Glen Hare new Anishinabek Nation Grand Council Chief

 Grand Chief Glen Hare


Ontario Regional Chief Isadore Day congratulates new Anishinabek Nation Grand Chief

FORT WILLIAM FIRST NATION (June 6, 2018)— Glen Hare has been elected as the new Anishinabek Nation Grand Council Chief by Anishinabek Nation Chiefs following a traditional stand-up election in Fort William First Nation.

“I’m looking forward to it,” says Grand Council Chief Hare. “I love what I do.”

The 2018 Election is a process of standing behind your candidate. Photo by Marci Becking

Candidates Chief Shining Turtle and former Anishinabek Nation Deputy Grand Council Chief Glen Hare participated in a stand-up election today at Grand Council Assembly in Fort William First Nation. Anishinabek Nation Chiefs elected the new Grand Council Chief. Chief Shining Turtle had 10 votes to Glen Hare’s 30.

“Let’s start with synchronized elections as the previous Grand Chief has pushed for – I support that,” noted Grand Council Chief Hare during his speech to the Chiefs. “Let’s get away from this two-year, three-year all over the place, all over the map. Let’s work that out. We’ll be so much stronger. We have elections coming up tomorrow in this province, we have to stand together whichever way it goes. I will travel night and day for you Chiefs, for your communities and your citizens.”

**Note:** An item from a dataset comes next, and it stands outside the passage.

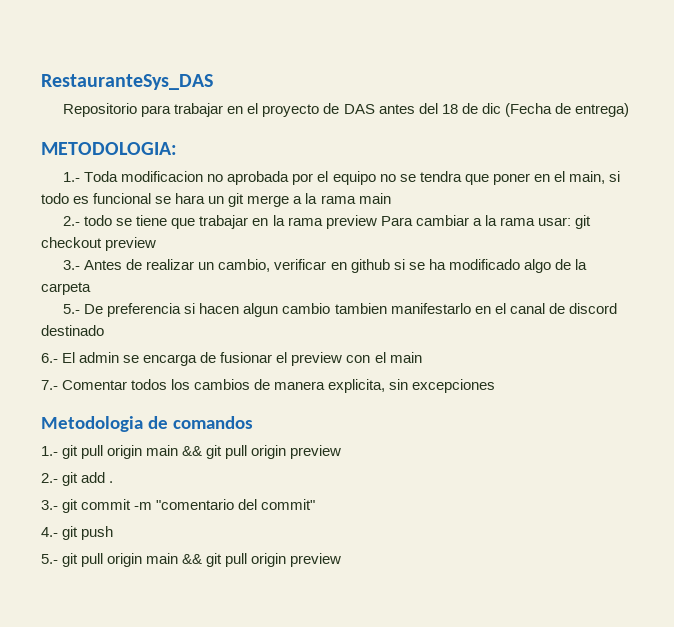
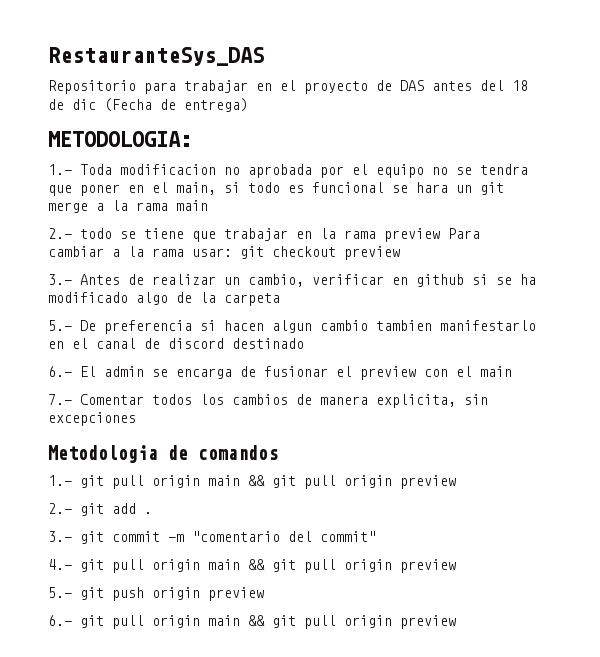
- 4.- git push
- 5.- git pull origin main && git pull origin preview
+ 4.- git pull origin main && git pull origin preview
+ 5.- git push origin preview
+ 6.- git pull origin main && git pull origin preview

Anishinabek Nation Grand Council Chief Glen Hare recently completed his fourth term as the Anishinabek Nation Deputy Grand Council Chief. Anishinabek Nation Grand Council Chief Glen Hare brings a wealth of political knowledge and experience having been involved in Anishinaabe politics for 33 years.

“I want to make all of you Chiefs proud, this is my 18th election,” says Grand Council Chief Hare, as he refers to participating in 18 elections throughout his political career. “I will honour the direction that you take, your community.”

Ontario Regional Chief Isadore Day

Ontario Regional Chief Isadore Day congratulated Grand Chief Hare on his election.  “Today, I was pleased to witness online the traditional election of a new Anishinabek Grand Council Chief, Glen Hare, who had served as Deputy Grand Chief for the past four terms,” said Regional Chief Isadore Day. “I want to congratulate Grand Council Chief Hare, who has now been through a remarkable 18 elections during a 33-year political career, which began as a councillor and then Chief of M’Chigeeng First Nation. This speaks highly of his leadership skills and dedication to serving all our Peoples at local and provincial levels.

“I know that the Anishinabek Nation will continue to be strongly represented by Grand Council Chief Hare, who continues to be a champion of First Nation controlled child welfare systems. Bringing our children back to our communities, and back to their families, is the top priority of all leadership.

“At the same time, I want to pay tribute to retiring Grand Council Chief Patrick Madahbee, who has been a mentor to me since before I became a

Patrick Madahbee,

Chief in my community. In fact, Pat encouraged me to become involved in First Nation politics. Since becoming Regional Chief, I have relied upon his breadth and depth of knowledge and wisdom on far too many occasions to count.

“Patrick Madahbee will leave a lasting legacy not only as a tireless leader for the Anishinabek Nation, but for his many years of service as Chair of the Ontario Chiefs Committee on Health. He also spent many hours at the national level, participating at the Assembly of First Nations Chiefs Committee on Health. In fact, he had been a driving force behind the national review of Non-Insured Health Benefits.

“In closing, I look forward to working with Grand Council Chief Hare, as well as continuing to seek advice from Pat Madahbee, who I know will still remain active in his retirement. Both of these leaders have driven millions of kilometres to meetings on behalf of our Peoples. I believe both will be on the road for many more to come.”

In previous terms, there has been one Deputy Grand Council Chief position; however, in this election and moving forward, there will be four Regional Deputy Grand Council Chiefs. The increase in Regional Deputy Grand Council Chiefs will allow for greater capacity and political representation at the regional level. The four regions are: Northern Superior, Southwest, Southeast, and Lake Huron.

The newly elected Regional Deputy Grand Council Chiefs are:

Northern Superior Region – Chief Edward Wawia, Red Rock Indian Band

Southwest Region – Joe Miskokomon (acclaimed), Chippewas of the Thames First Nation

Southeast Region – Chief Jim Bob Marsden (acclaimed), Alderville First Nation

Lake Huron – Chief Scott McLeod (interim), Nipissing First Nation

The Anishinabek Nation is the political advocate for 40 member communities across Ontario, representing approximately 60,000 people. The Anishinabek Nation is the oldest political organization in Ontario and can trace its roots back to the Confederacy of Three Fires, which existed long before European contact.